Journalism speech April 30
A national expert will discuss recent changes in the journalism industry and national and local models of online and print journalism emerging in the United States.
Michael Maness, vice president of journalism and media innovation for the John S. and James L. Knight Foundation, will present Journalism Disrupted on April 30.
The lunch from 11:30 a.m. to 1:30 p.m. at the Akron/Fairlawn Hilton, 3180 W. Market St., requires reservations. The preferred method of making reservations by April 26 is through the website, https://kfakron-maness.eventbrite.com/. Phone reservations can also be made at 330-576-2919.
CARS AND TRUCKS
GM supports European plan
General Motors’ top executives reaffirmed the company’s commitment to Opel, its money-losing European subsidiary, during a visit to the company’s German headquarters.
GM Chairman and CEO Dan Akerson said at a news conference Wednesday that GM was “fully supportive of the Opel turnaround plan” and that the Detroit-based group “must have a strong presence in Europe and especially here in Germany.”
Akerson added that GM was committed to investing $5.22 billion in Europe by 2016 but did not announce any new plant closings or measures to improve earnings.
Chrysler recalls 247,000 SUVs
Chrysler Group LLC is recalling more than 247,000 SUVs and cars for several problems, including faulty gas tank hoses, broken drive shafts and air bag warning lights that illuminate when there’s no problem.
The largest of the recalls, posted Tuesday on the U.S. National Highway Traffic Safety Administration website, covers about 139,000 Chrysler 300, Dodge Charger and Dodge Challenger sedans from the 2011 and 2012 model years. The automaker says that faulty wiring can cause the air bag warning lights to illuminate.
Toyota disputes Ford claim
Toyota said its Corolla small car retained the global sales lead in 2012, contradicting Ford’s position that its Focus small car was No. 1.
Ford said it grabbed the title with 1.02 million Focus compact sales, citing data compiled by R.L. Polk & Co. Ford said that topped 872,774 for Corolla.

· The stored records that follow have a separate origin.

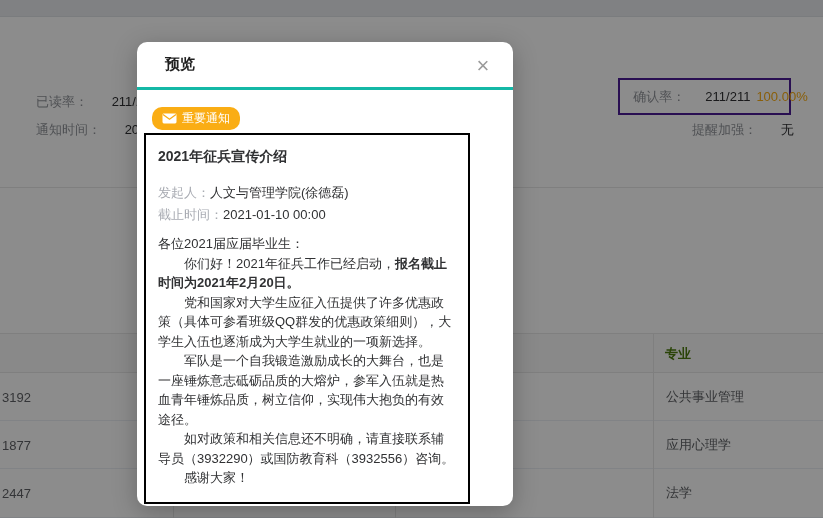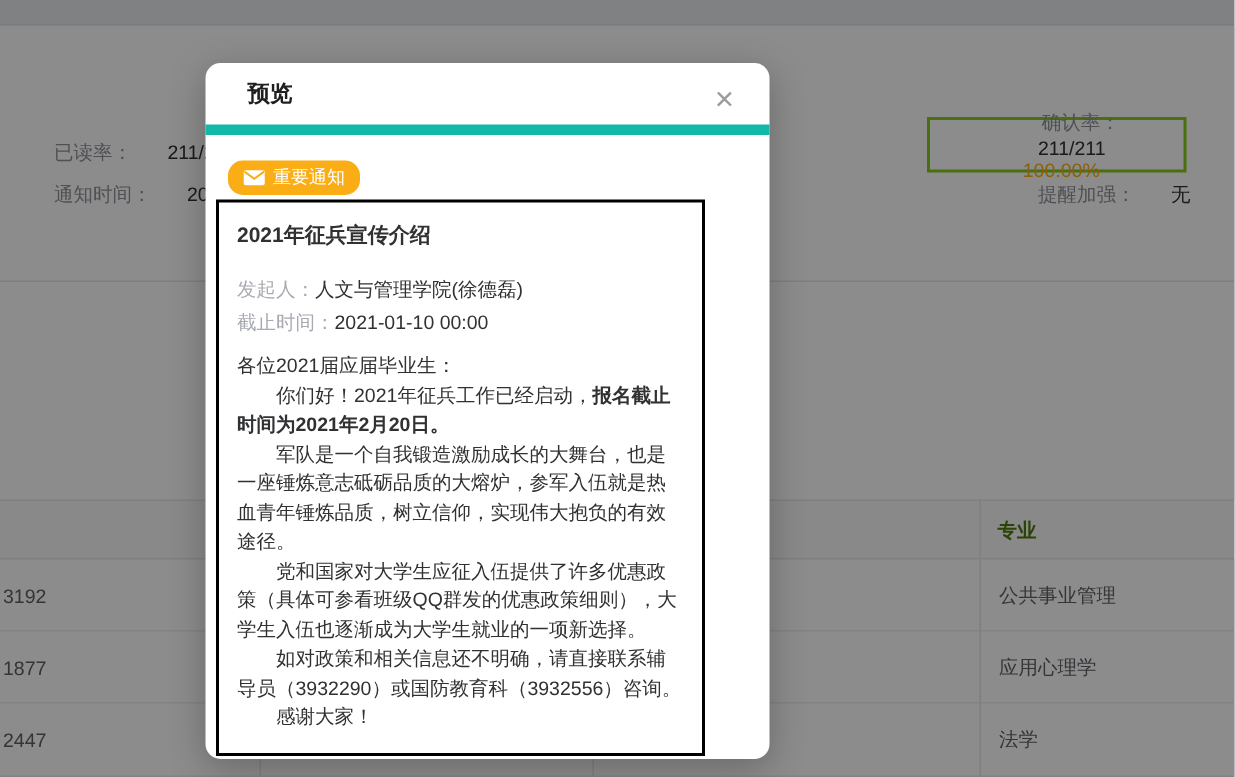--- a/index.html
+++ b/index.html
@@ -54,7 +54,7 @@
     box-shadow: 0 6px 24px rgba(0,0,0,0.25);
   }
   .modal-header {
-    position: relative; height: 48px; border-bottom: 7px solid #14b8a6;
+    position: relative; height: 48px; border-bottom: 3px solid #14b8a6;
     display: flex; align-items: center; padding: 0 20px 0 28px;
   }
   .modal-title { font-size: 15px; font-weight: bold; color: #1f1f1f; }

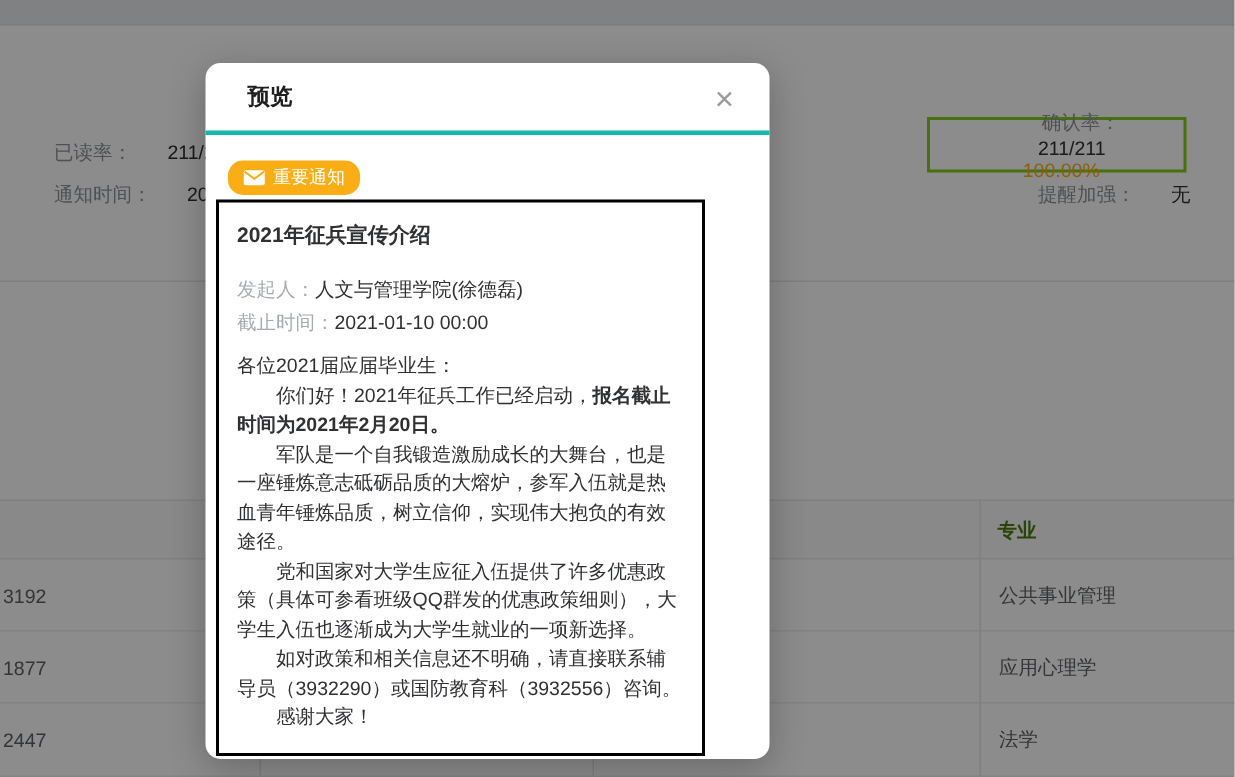--- a/index.html
+++ b/index.html
@@ -24,8 +24,8 @@
   .notify-row { left: 4px; top: 104px; }
   .confirm-box {
     position: absolute; left: 618px; top: 61px; width: 173px; height: 37px;
-    border: 2px solid #84cc16; display: flex; align-items: center; justify-content: center;
-    font-size: 13px; white-space: nowrap; flex-direction: column;
+    border: 2px solid #4c1d95; display: flex; align-items: center; justify-content: center;
+    font-size: 13px; white-space: nowrap;
   }
   .remind-row { left: 660px; top: 104px; }
 

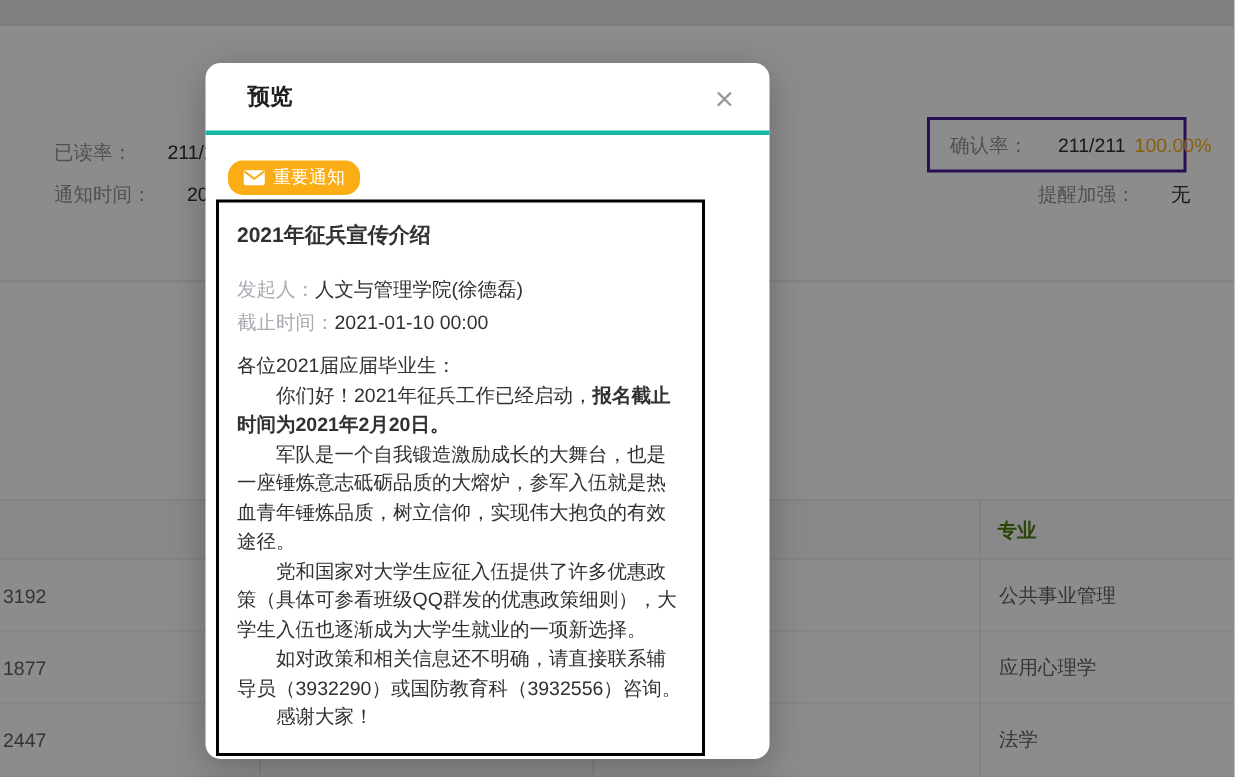--- a/index.html
+++ b/index.html
@@ -164,8 +164,8 @@
       <div class="notice-body">
         <p class="no-indent">各位2021届应届毕业生：</p>
         <p><span>你们好！2021年征兵工作已经启动，</span><b>报名截止时间为2021年2月20日。</b></p>
+        <p>党和国家对大学生应征入伍提供了许多优惠政策（具体可参看班级QQ群发的优惠政策细则），大学生入伍也逐渐成为大学生就业的一项新选择。</p>
         <p>军队是一个自我锻造激励成长的大舞台，也是一座锤炼意志砥砺品质的大熔炉，参军入伍就是热血青年锤炼品质，树立信仰，实现伟大抱负的有效途径。</p>
-        <p>党和国家对大学生应征入伍提供了许多优惠政策（具体可参看班级QQ群发的优惠政策细则），大学生入伍也逐渐成为大学生就业的一项新选择。</p>
         <p>如对政策和相关信息还不明确，请直接联系辅导员（3932290）或国防教育科（3932556）咨询。</p>
         <p>感谢大家！</p>
       </div>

“Toyota sold 1.16 million Corolla nameplate vehicles globally in 2012,” Mike Michels, Toyota’s U.S. vice president of communications, said in an emailed statement. “Corolla registrations attributed to Polk come up short by nearly 300,000 units. This discrepancy is glaring and we have requested clarification.”
The difference in the counts by Toyota and Polk may be that Toyota includes sales of models with names such as Corolla Axio and Corolla Altis.
Investors sue truck maker
Navistar International Corp., an Illinois truck maker, was sued by investors who claimed executives made misleading statements about its ability to build engines that complied with U.S. emissions standards.
Former Chairman and Chief Executive Officer Daniel Ustian and current Chief Financial Officer Andrew Cederoth made the statements to conceal the company’s difficulty in perfecting an engine that burns off pollutants internally, the Norfolk County Retirement System of Massachusetts said in a complaint filed in federal court in Chicago.
The so-called Exhaust Gas Recirculation engine was needed to meet U.S. Environmental Protection Agency standards for 2010 model trucks, the complaint alleges.
Dow, S&P set record highs
The Dow Jones industrial average and the Standard & Poor’s 500 index both closed at all-time highs. Technology stocks rose 1.8 percent, the most of the 10 industry groups in the S&P. That’s a big change from tech’s weak performance this year. The group is up just 4.7 percent, trailing the S&P’s gain of 11.3 percent.
The Dow jumped 128.78 points, or 0.9 percent, to 14,802.24. It was the third straight gain for the blue-chip index and its biggest one-day rise in a month. The Dow surged in the first three months of the year and is still up 13 percent in 2013.
The Nasdaq composite, which is heavily weighted with technology stocks, had the biggest percentage gain of the three main indexes Wednesday, rising 59.39 points, or 1.8 percent, to 3,297.25 The S&P rose 19.12 points, or 1.2 percent, to 1,587.73.
Investors saw positive news in the minutes from the Federal Reserve’s latest meeting, which were released Wednesday. The minutes revealed that policy makers are becoming more confident that the U.S. economy can grow without the help of the bank’s stimulus program, said Brian Gendreau, a market strategist at Cetera Financial Group.